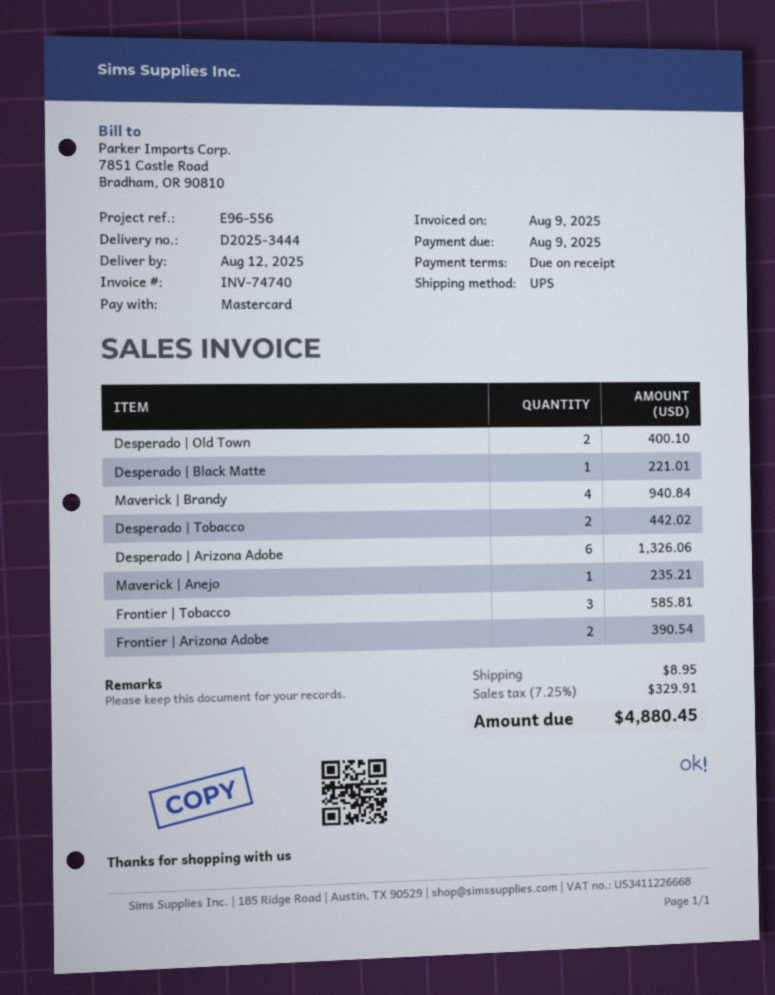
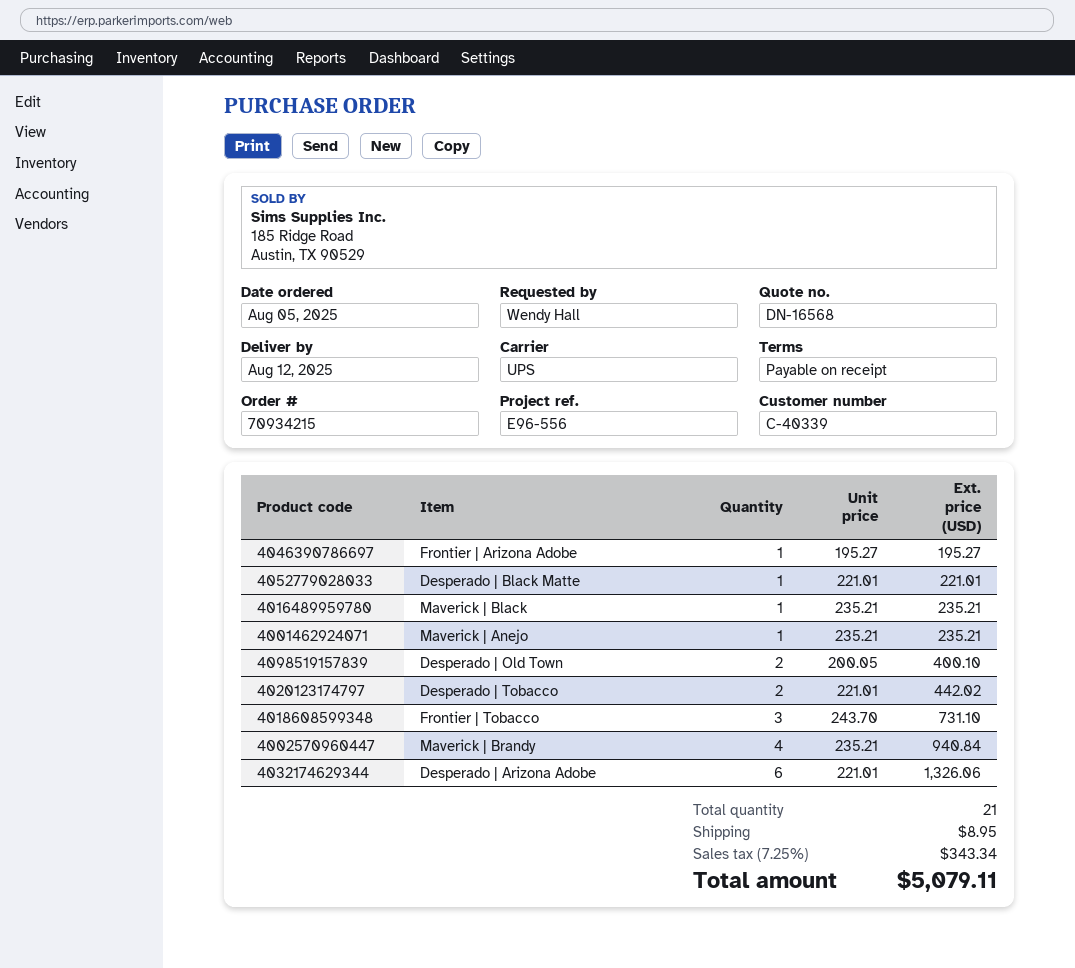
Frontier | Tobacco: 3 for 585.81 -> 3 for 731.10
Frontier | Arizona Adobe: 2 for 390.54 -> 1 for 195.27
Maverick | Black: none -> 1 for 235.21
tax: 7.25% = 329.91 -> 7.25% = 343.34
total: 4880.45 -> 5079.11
=-=-=-=-=
EXERCISE DESCRIPTION ▸
Show a copy of each line from the records above in which the string "Frontier" occurs.

TASK SOLUTION ▸
Frontier | Tobacco: 3 for 585.81 -> 3 for 731.10
Frontier | Arizona Adobe: 2 for 390.54 -> 1 for 195.27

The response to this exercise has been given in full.